Babysitter
Großeltern mütterlicherseits bemühen sich stärker um den Nachwuchs
Einer Studie zufolge haben Großeltern ein besonders großes Herz für die Kinder ihrer Tochter, während der Nachwuchs des Sohnes schon mal zurückstecken muss.
Es gibt wohl kaum eine Familie, die sich nicht hin und wieder auf die Hilfe ihrer Eltern verlässt, wenn es darum geht, die Kinder zu hüten. Oma und Opa springen in der Regel auch gern als Babysitter ein und beaufsichtigen die Kleinen, zumindest wenn es um den Nachwuchs der Tochter geht, haben Thomas Pollet und Kollegen von der Newcastle-Universität und der Universität in Antwerpen herausgefunden.

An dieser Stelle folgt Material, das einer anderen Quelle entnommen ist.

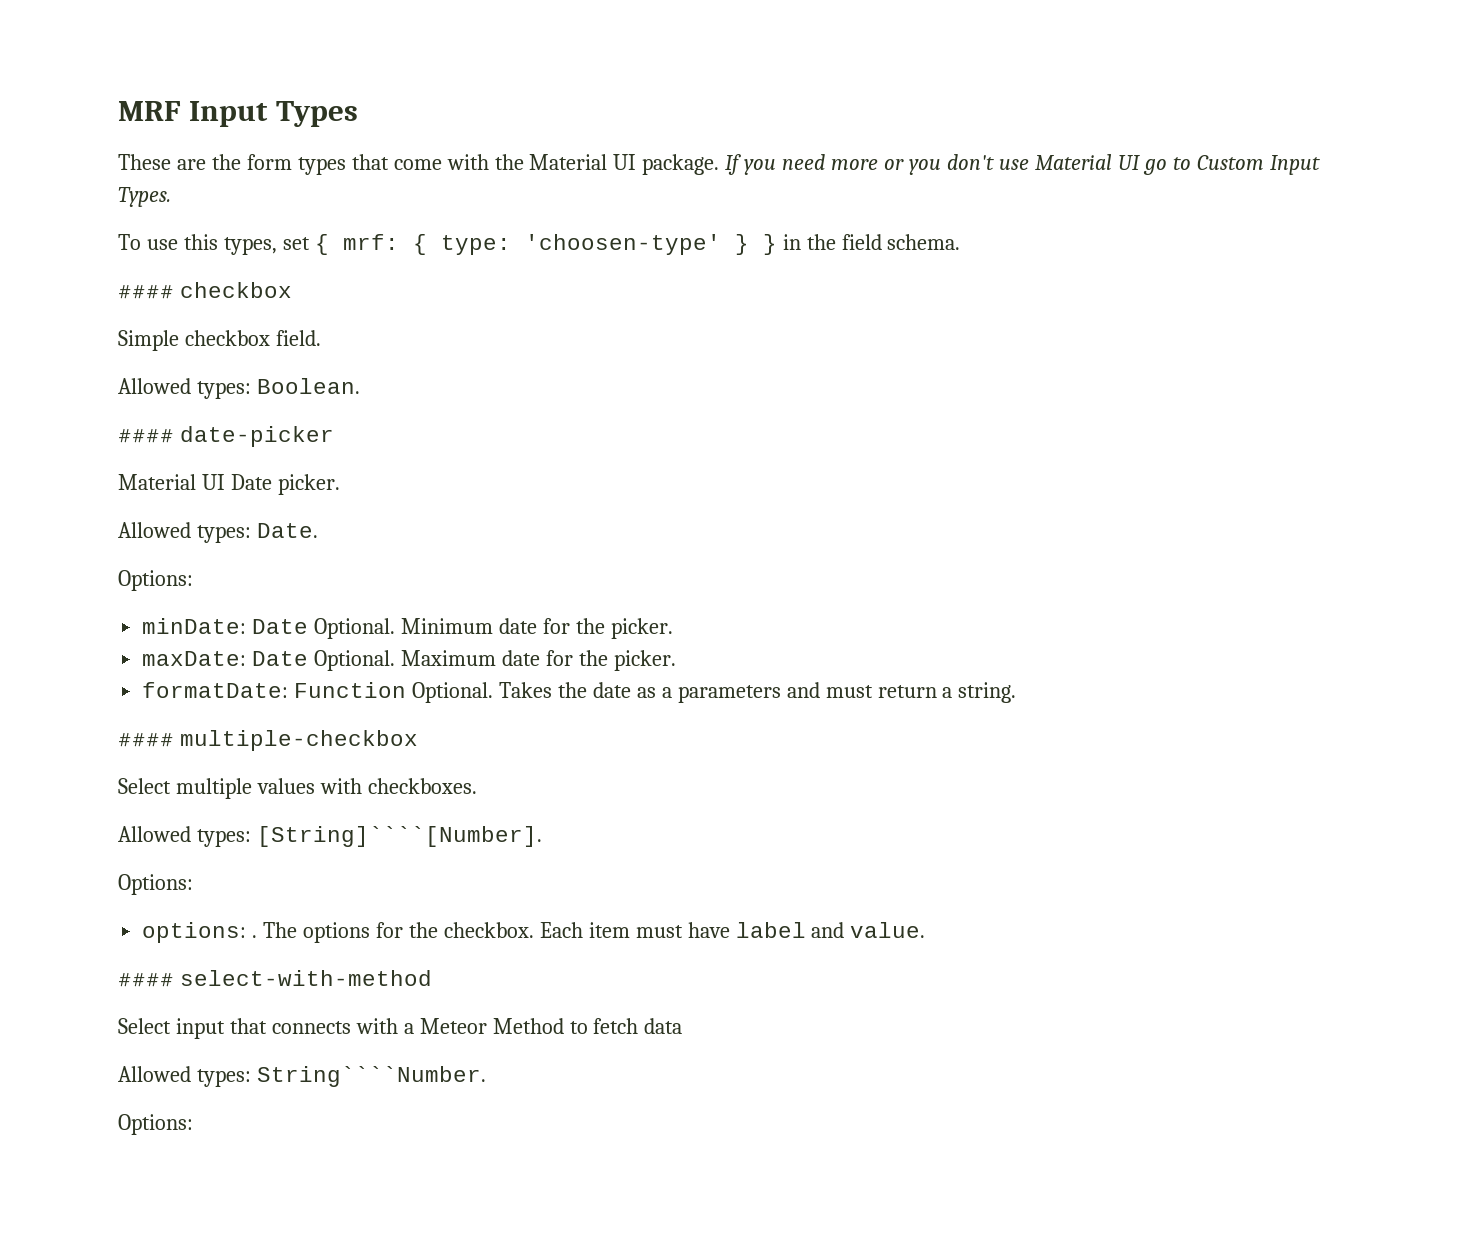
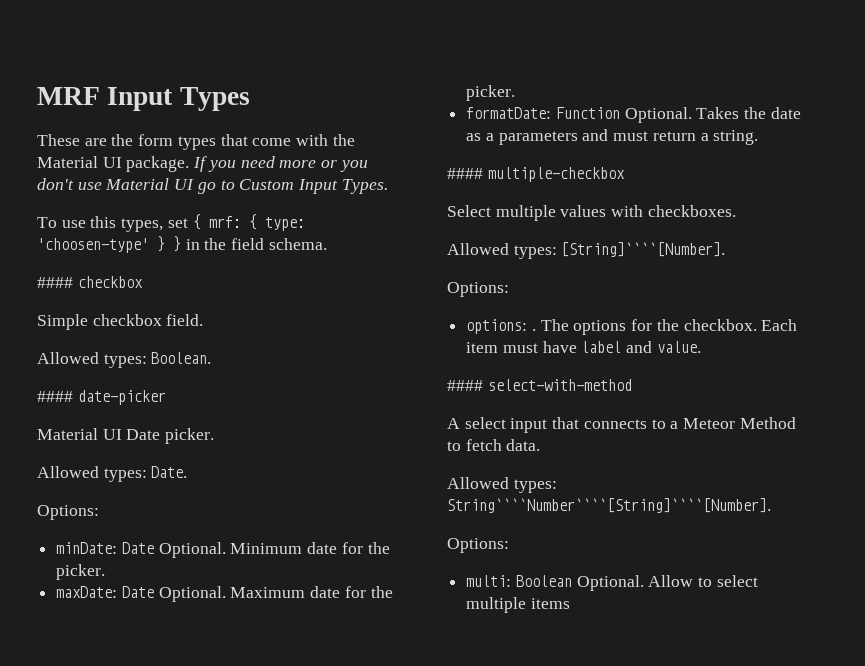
[118,1018,171,1034] Select -> [447,417,506,429] A select
[355,1018,398,1034] with -> [651,419,666,429] to
[644,1018,683,1034] [118,1066,486,1087] [118,1114,193,1135] data // Allowed types: String````Number. // Options: -> [506,439,541,451] [447,477,557,493] [447,498,771,513] [447,538,509,553] [466,575,758,591] [466,597,570,613] data. // Allowed types: String````Number````[String]````[Number]. // Options: // multi: Boolean Optional. Allow to select multiple items

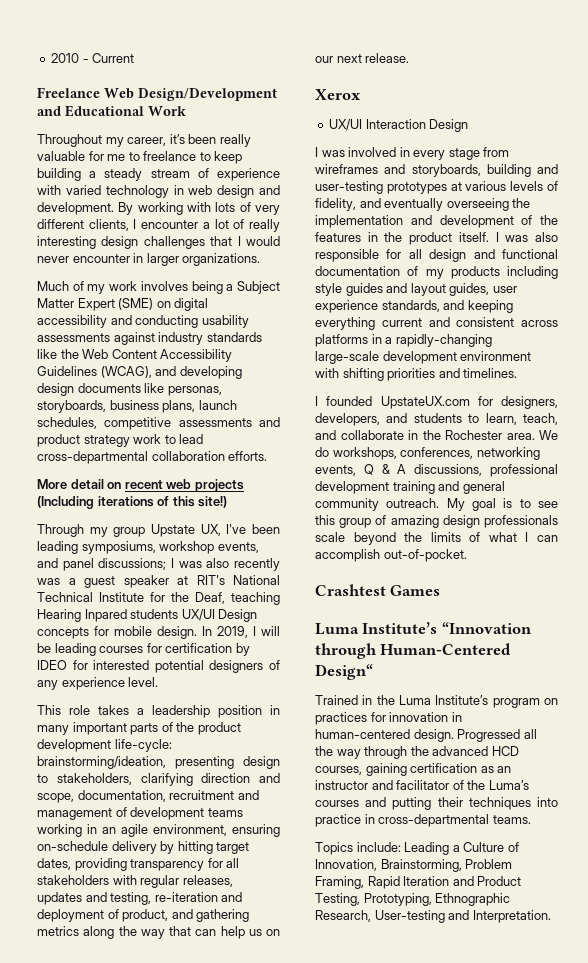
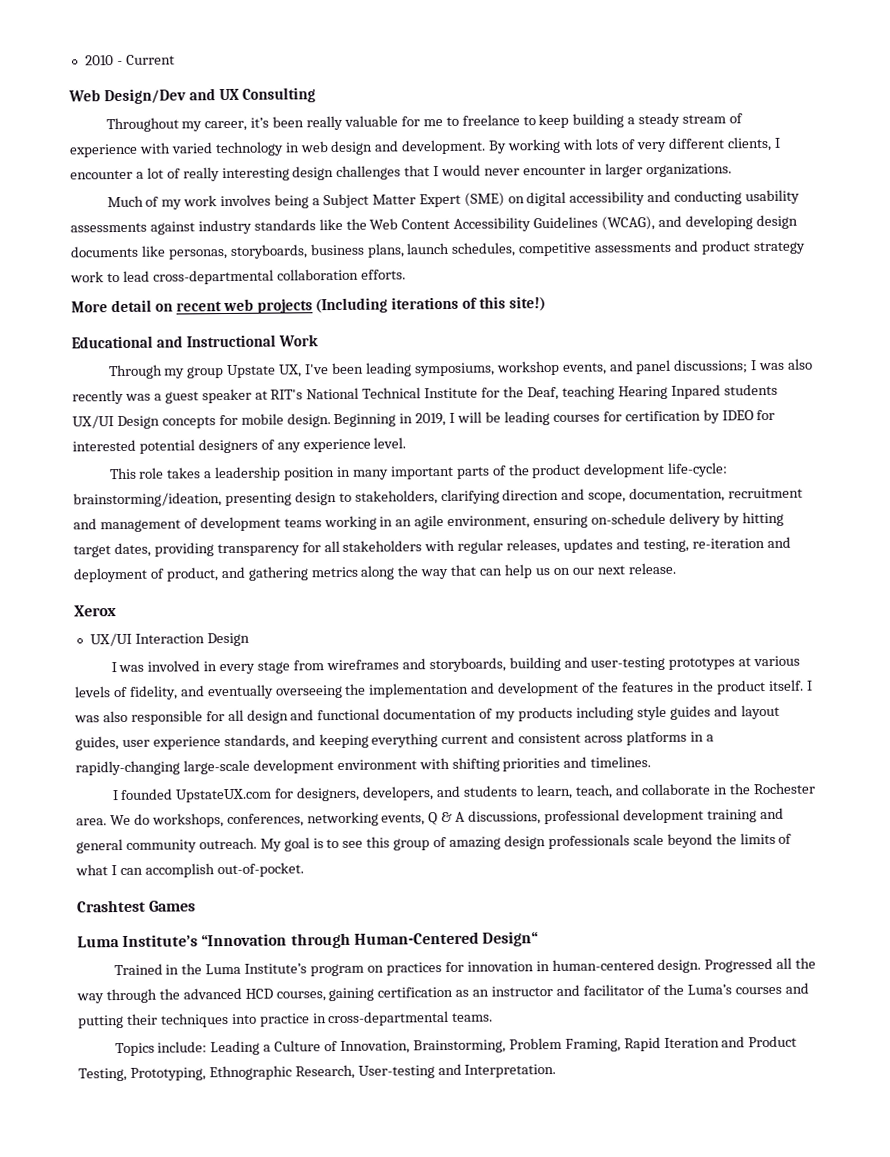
[37,87,277,101] [37,105,186,117] Freelance Web Design/Development and Educational Work -> [68,87,316,105] Web Design/Dev and UX Consulting
(228, 502) none -> [71,334,318,349] // Educational and Instructional Work
[202,626,212,636] In -> [333,413,414,428] Beginning in

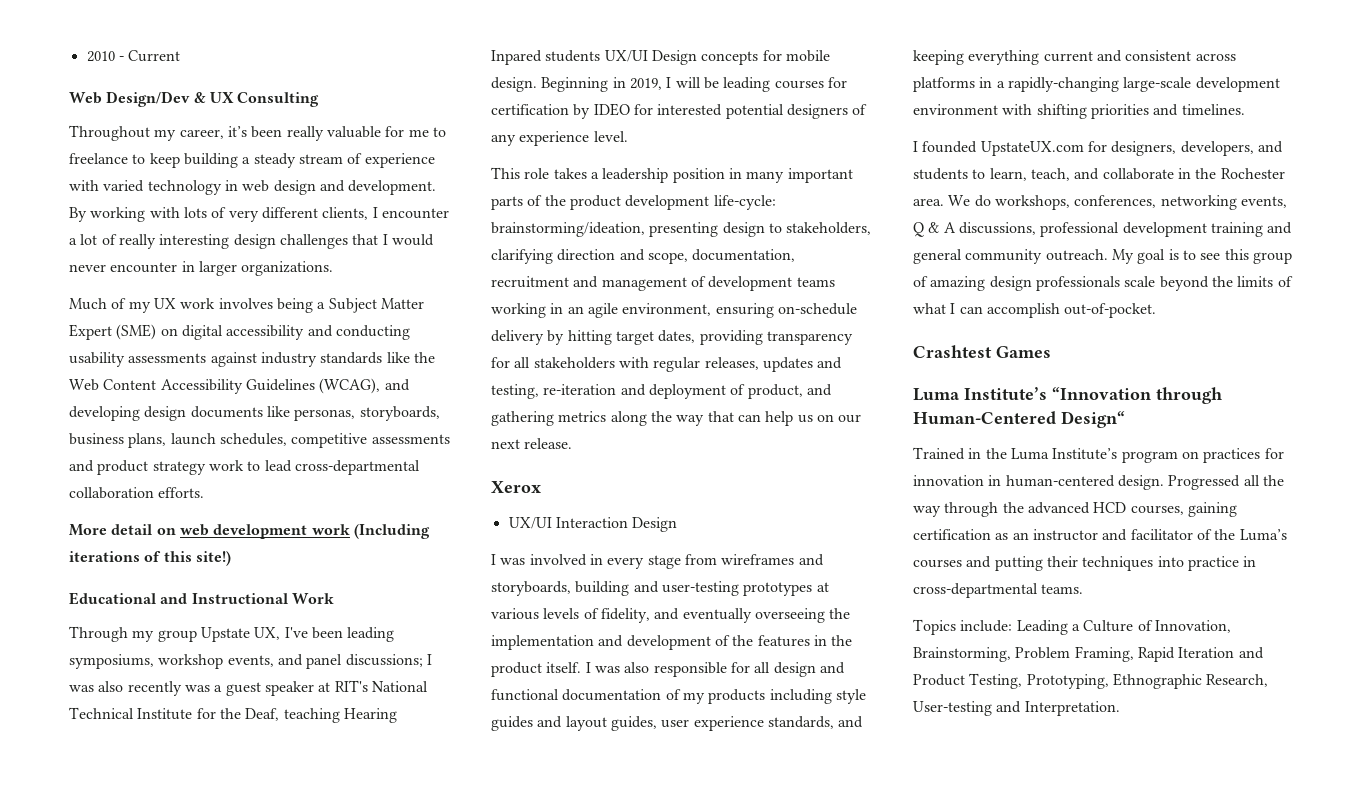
[188,88,216,101] and -> [193,92,206,103] &
(183, 204) none -> [153,298,176,309] UX
[175,298,313,314] recent web projects -> [179,524,350,539] web development work

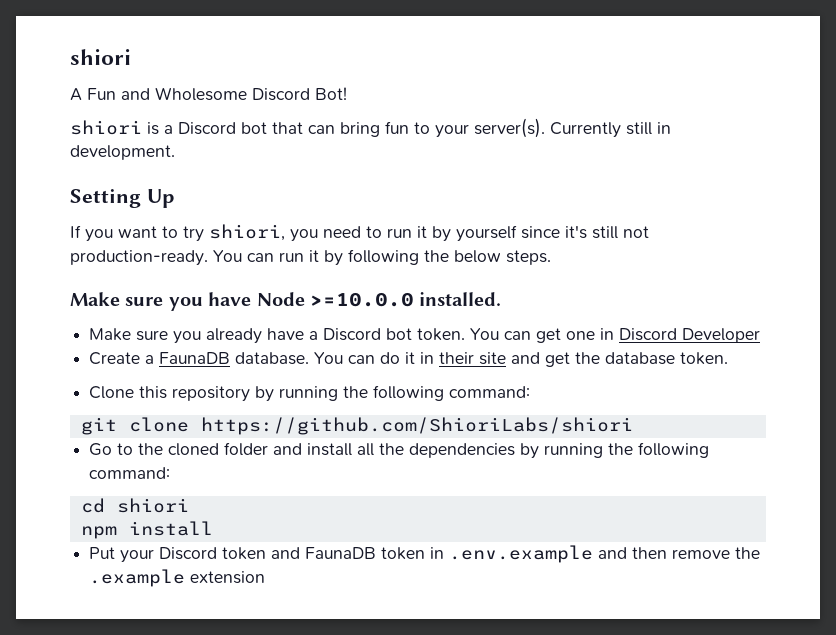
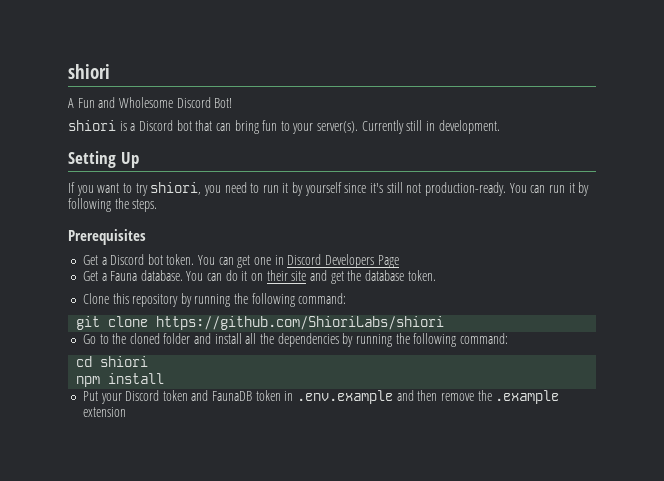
[454,250,501,263] below -> (129, 203) none
[70,292,502,311] [89,328,305,344] Make sure you have Node >=10.0.0 installed. // Make sure you already have -> [68,229,146,245] [82,255,98,265] Prerequisites // Get
[682,328,761,343] [89,352,231,365] Developer // Create a FaunaDB -> [324,254,399,268] [82,271,138,281] Developers Page // Get a Fauna
[420,352,435,364] in -> [251,273,264,281] on

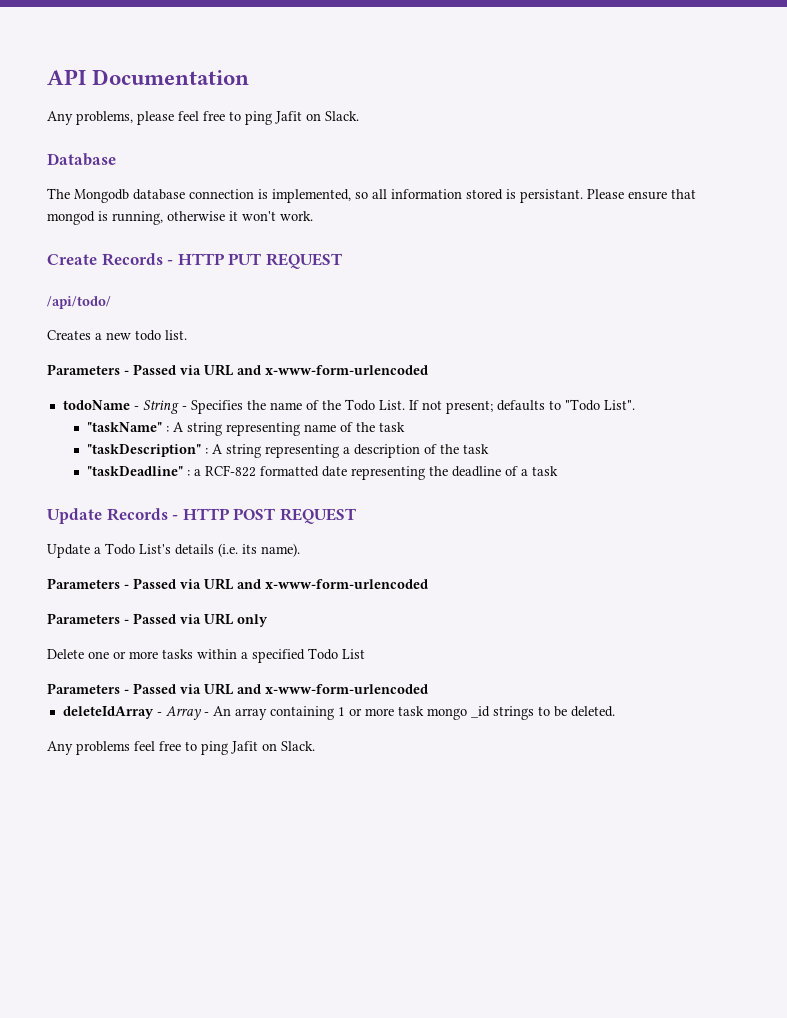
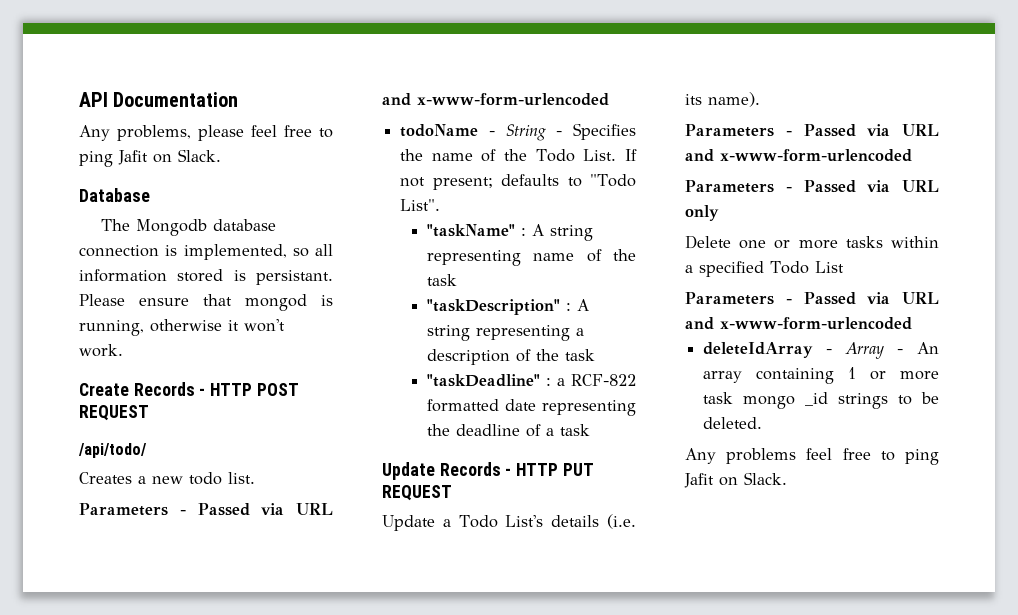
[228,253,262,265] PUT -> [256,383,299,396] POST
[233,508,276,520] POST -> [562,463,594,476] PUT

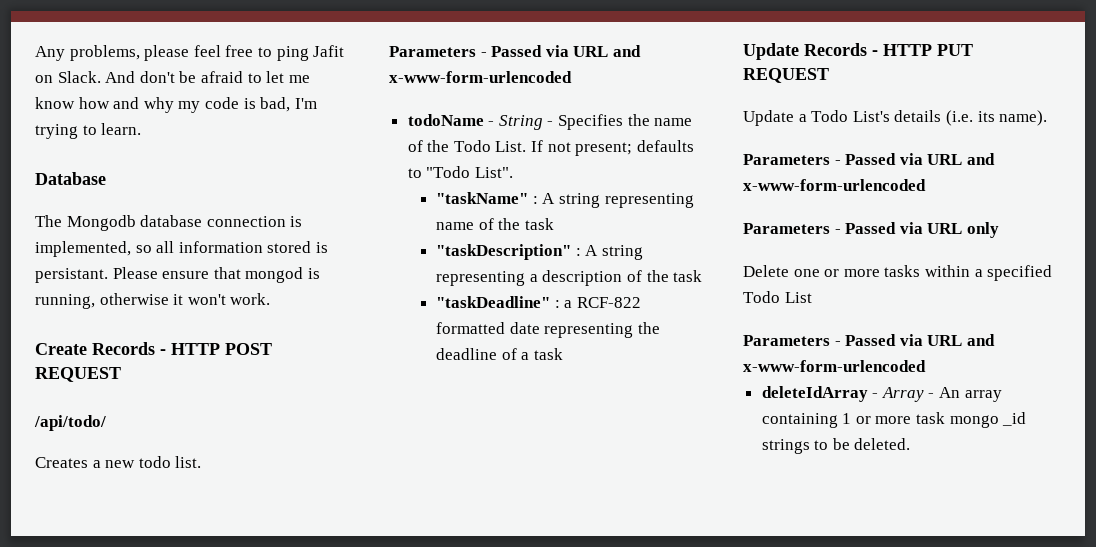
[79,92,239,107] API Documentation // -> (35, 53) none
(221, 155) none -> [105,71,310,83] [35,97,317,113] [35,123,142,139] And don't be afraid to let me know how and why my code is bad, I'm trying to learn.
[685,448,939,465] [684,472,787,488] // Any problems feel free to ping Jafit on Slack. -> (911, 444) none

Die Forscher analysierten die Daten von rund 800 Großelternpaaren aus den Niederlanden, die maximal 30 Kilometer von ihren Enkeln entfernt wohnten. 30% der Omas und 25% der Opas mütterlicherseits sahen ihre Enkel mehrmals pro Woche. Die Großeltern väterlicherseits hielten sich da etwas mehr zurück. Nur 15% der Omas und Opas väterlicherseits besuchten ihre Enkel so häufig.
Studienautor Thomas Pollet vermutet, dass dieser ungleichen Familienbande ein psychologischer Mechanismus zugrunde liegt. Durch die gesamte Geschichte hindurch sind Frauen stets verwandtschaftlich verbunden, während Männer nie ganz sicher sein können, ob sie die biologischen Väter ihrer Kinder sind", erklärt Pollet. Im Gegensatz zu den Großeltern väterlicherseits, können die Großeltern mütterlicherseits ganz sicher sein, dass ihre Enkel mit ihnen verwandt sind.